*** Begin section ***

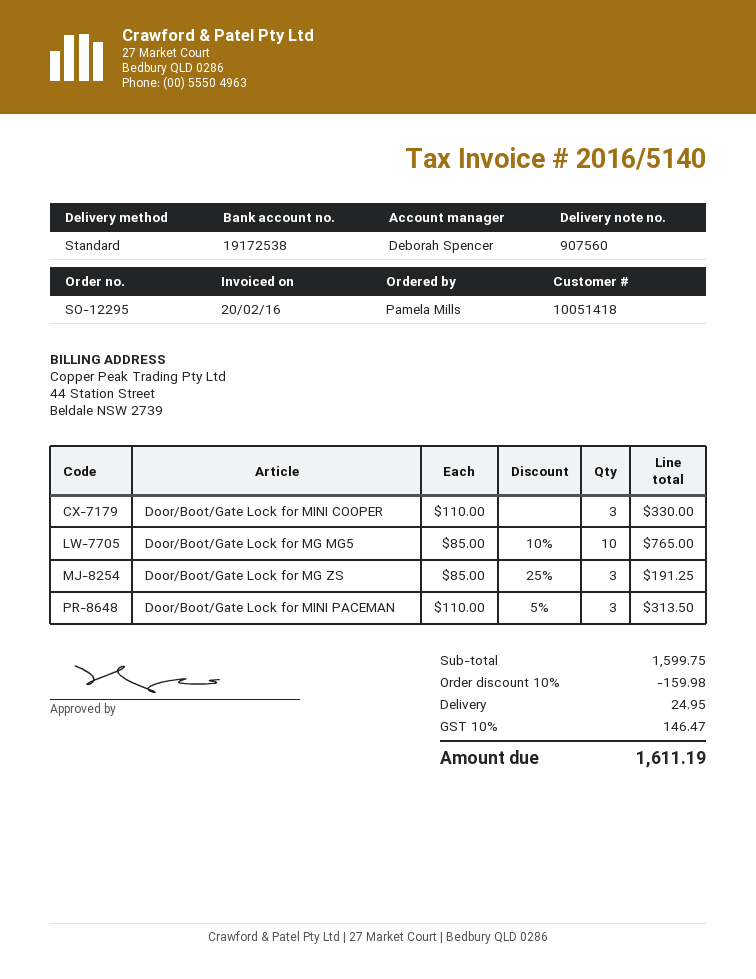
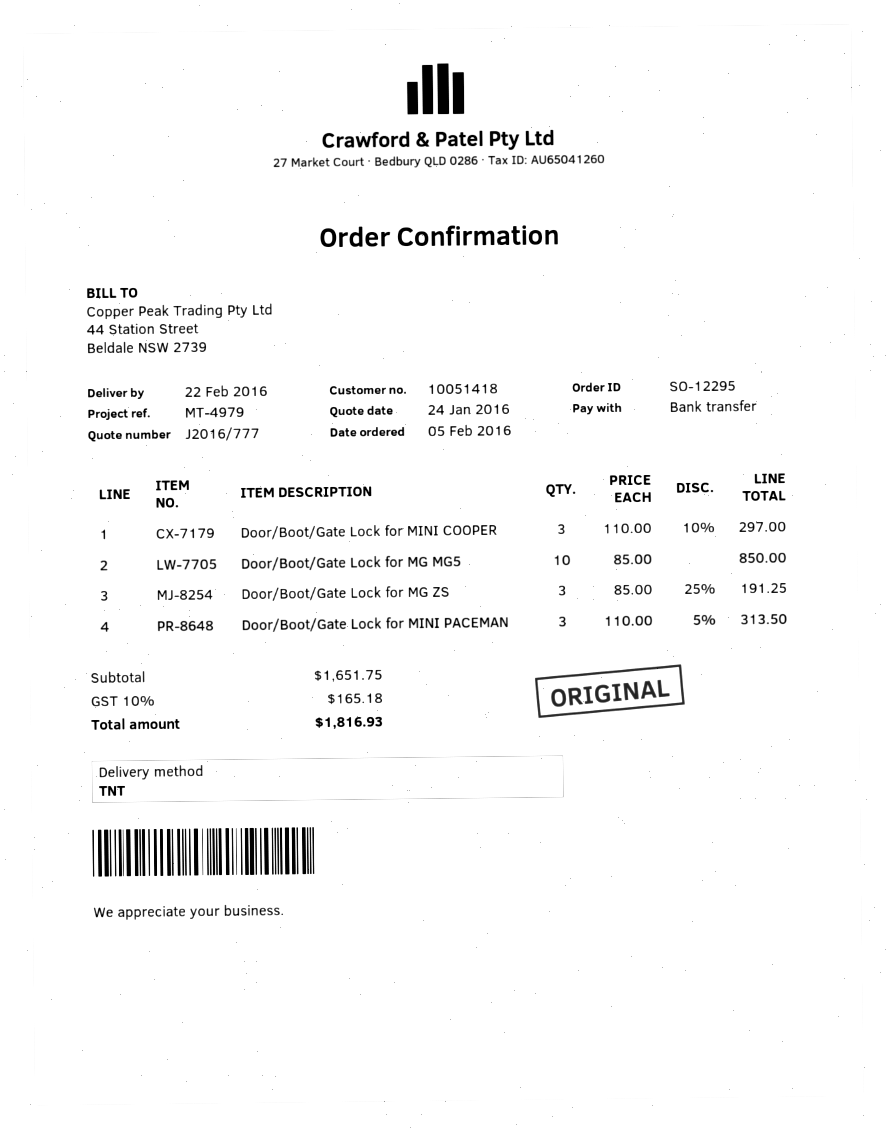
shipping method: standard -> TNT
Door/Boot/Gate Lock for MINI COOPER: 3 x 110.00 = 330.00 -> 3 x 110.00 - 10% = 297.00
Door/Boot/Gate Lock for MG MG5: 10 x 85.00 - 10% = 765.00 -> 10 x 85.00 = 850.00
subtotal: 1599.75 -> 1651.75
discount: 10% = 159.98 -> none
shipping: 24.95 -> none
tax: 10% = 146.47 -> 10% = 165.18
total: 1611.19 -> 1816.93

*** End section ***

Goal of the exercise. In transcribing the lines above, omit the images and keep all else exact.

Solution for this exercise.
shipping method: standard -> TNT
Door/Boot/Gate Lock for MINI COOPER: 3 x 110.00 = 330.00 -> 3 x 110.00 - 10% = 297.00
Door/Boot/Gate Lock for MG MG5: 10 x 85.00 - 10% = 765.00 -> 10 x 85.00 = 850.00
subtotal: 1599.75 -> 1651.75
discount: 10% = 159.98 -> none
shipping: 24.95 -> none
tax: 10% = 146.47 -> 10% = 165.18
total: 1611.19 -> 1816.93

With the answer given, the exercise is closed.